━━━ Input data
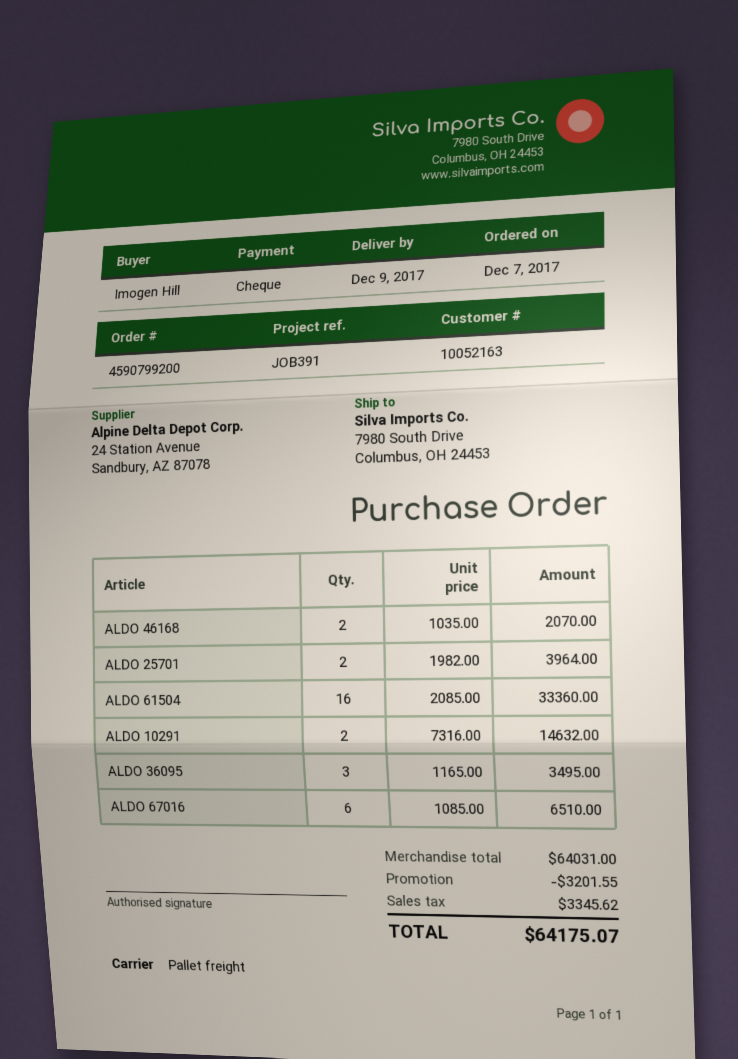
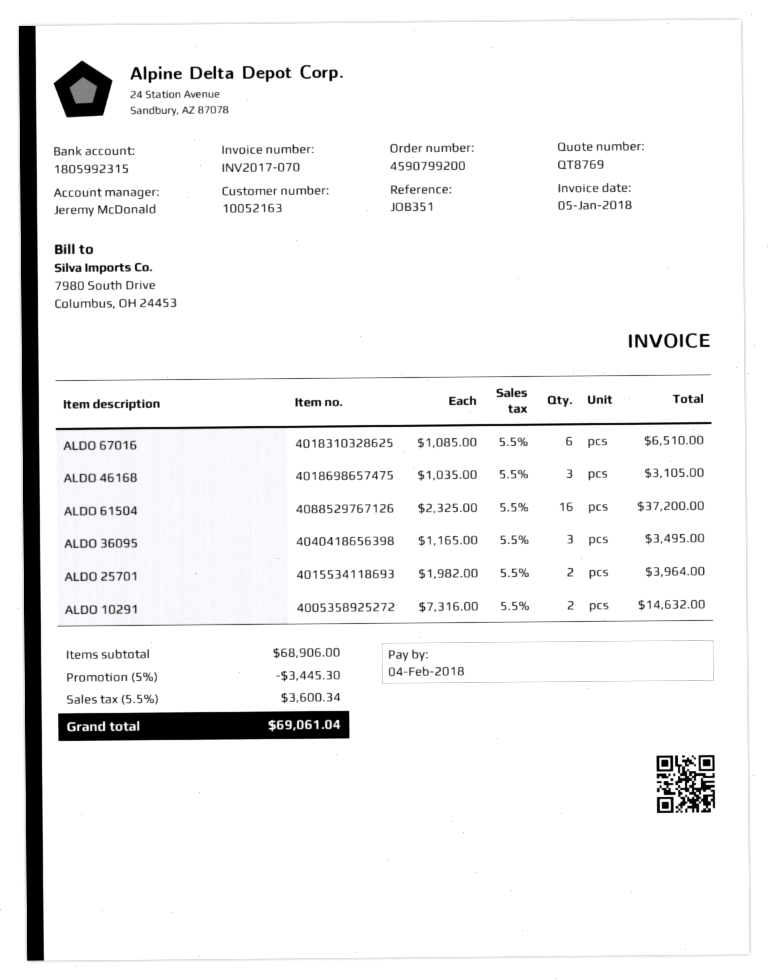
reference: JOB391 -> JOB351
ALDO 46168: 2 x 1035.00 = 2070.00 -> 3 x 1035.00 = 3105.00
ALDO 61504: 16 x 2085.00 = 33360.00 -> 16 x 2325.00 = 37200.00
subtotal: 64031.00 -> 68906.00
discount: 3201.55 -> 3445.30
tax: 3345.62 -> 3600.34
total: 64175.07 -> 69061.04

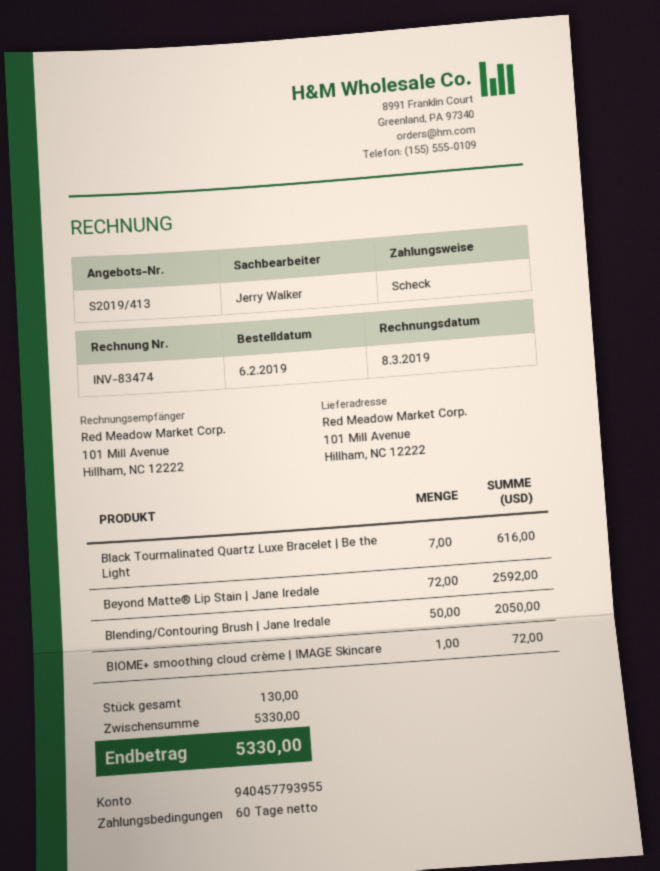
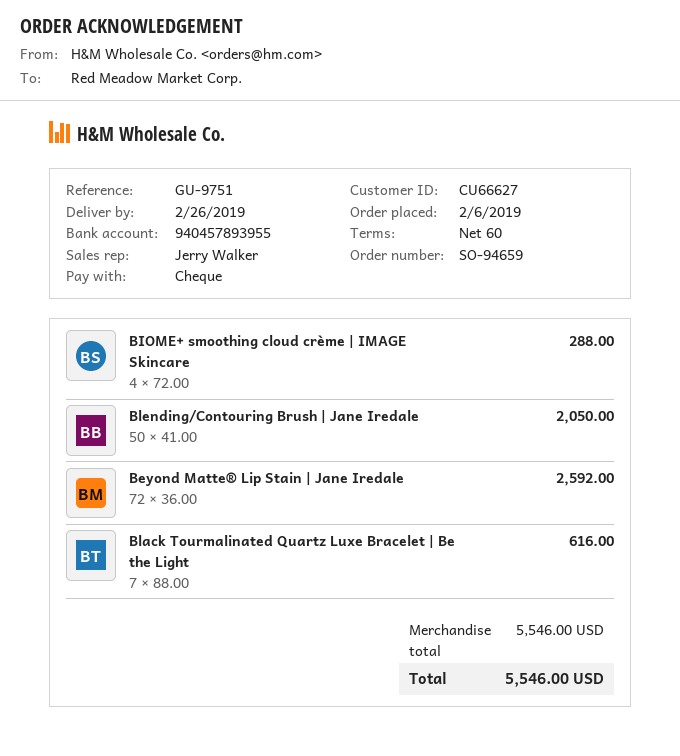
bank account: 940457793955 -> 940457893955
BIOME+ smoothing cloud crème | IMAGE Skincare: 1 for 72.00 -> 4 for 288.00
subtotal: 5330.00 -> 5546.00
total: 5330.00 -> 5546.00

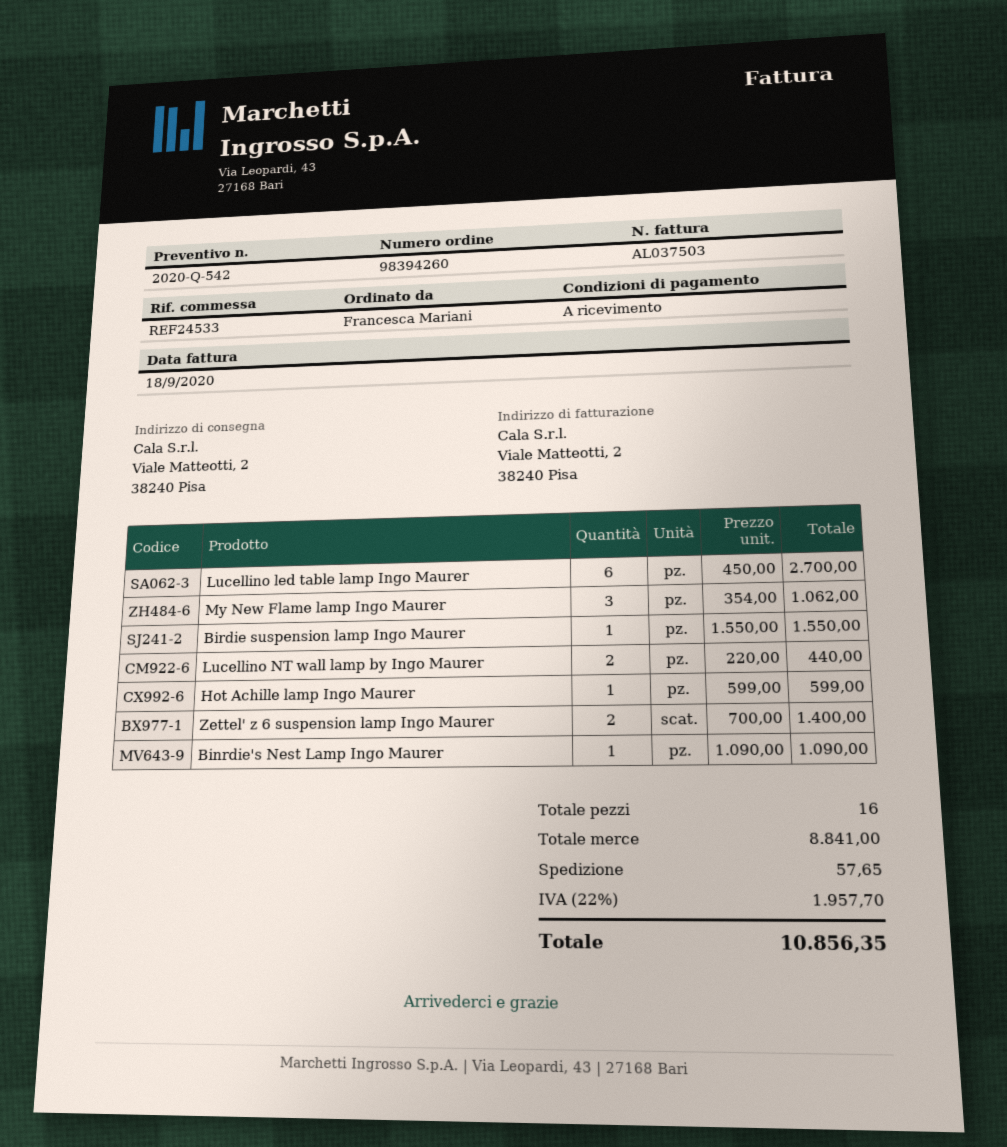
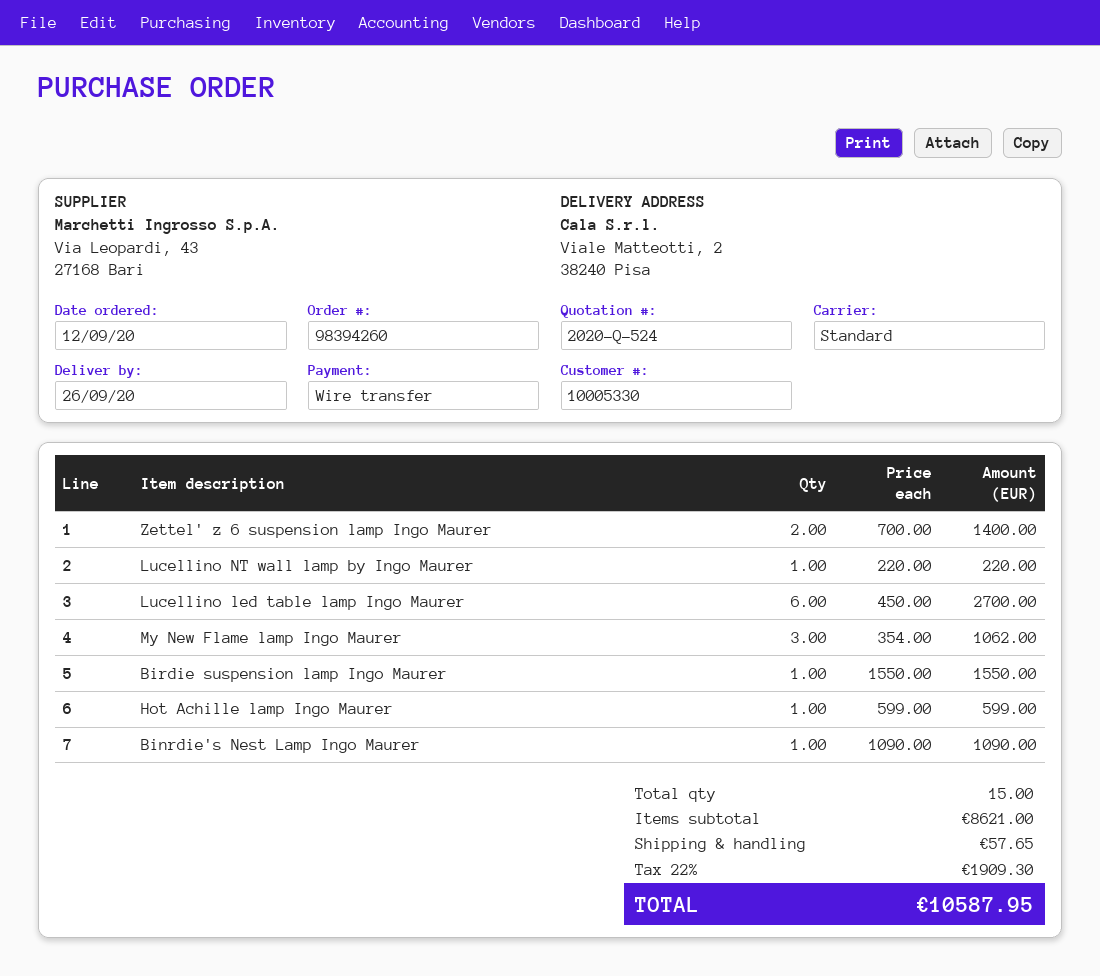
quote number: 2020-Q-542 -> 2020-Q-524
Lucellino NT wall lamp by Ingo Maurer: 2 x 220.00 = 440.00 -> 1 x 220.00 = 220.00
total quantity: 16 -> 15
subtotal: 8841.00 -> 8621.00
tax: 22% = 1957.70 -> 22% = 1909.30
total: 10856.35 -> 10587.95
━━━━━━
- Problem to work on -
Your answer is an exact copy of the records above, stripped of pictures.

- Answer box -
reference: JOB391 -> JOB351
ALDO 46168: 2 x 1035.00 = 2070.00 -> 3 x 1035.00 = 3105.00
ALDO 61504: 16 x 2085.00 = 33360.00 -> 16 x 2325.00 = 37200.00
subtotal: 64031.00 -> 68906.00
discount: 3201.55 -> 3445.30
tax: 3345.62 -> 3600.34
total: 64175.07 -> 69061.04

bank account: 940457793955 -> 940457893955
BIOME+ smoothing cloud crème | IMAGE Skincare: 1 for 72.00 -> 4 for 288.00
subtotal: 5330.00 -> 5546.00
total: 5330.00 -> 5546.00

quote number: 2020-Q-542 -> 2020-Q-524
Lucellino NT wall lamp by Ingo Maurer: 2 x 220.00 = 440.00 -> 1 x 220.00 = 220.00
total quantity: 16 -> 15
subtotal: 8841.00 -> 8621.00
tax: 22% = 1957.70 -> 22% = 1909.30
total: 10856.35 -> 10587.95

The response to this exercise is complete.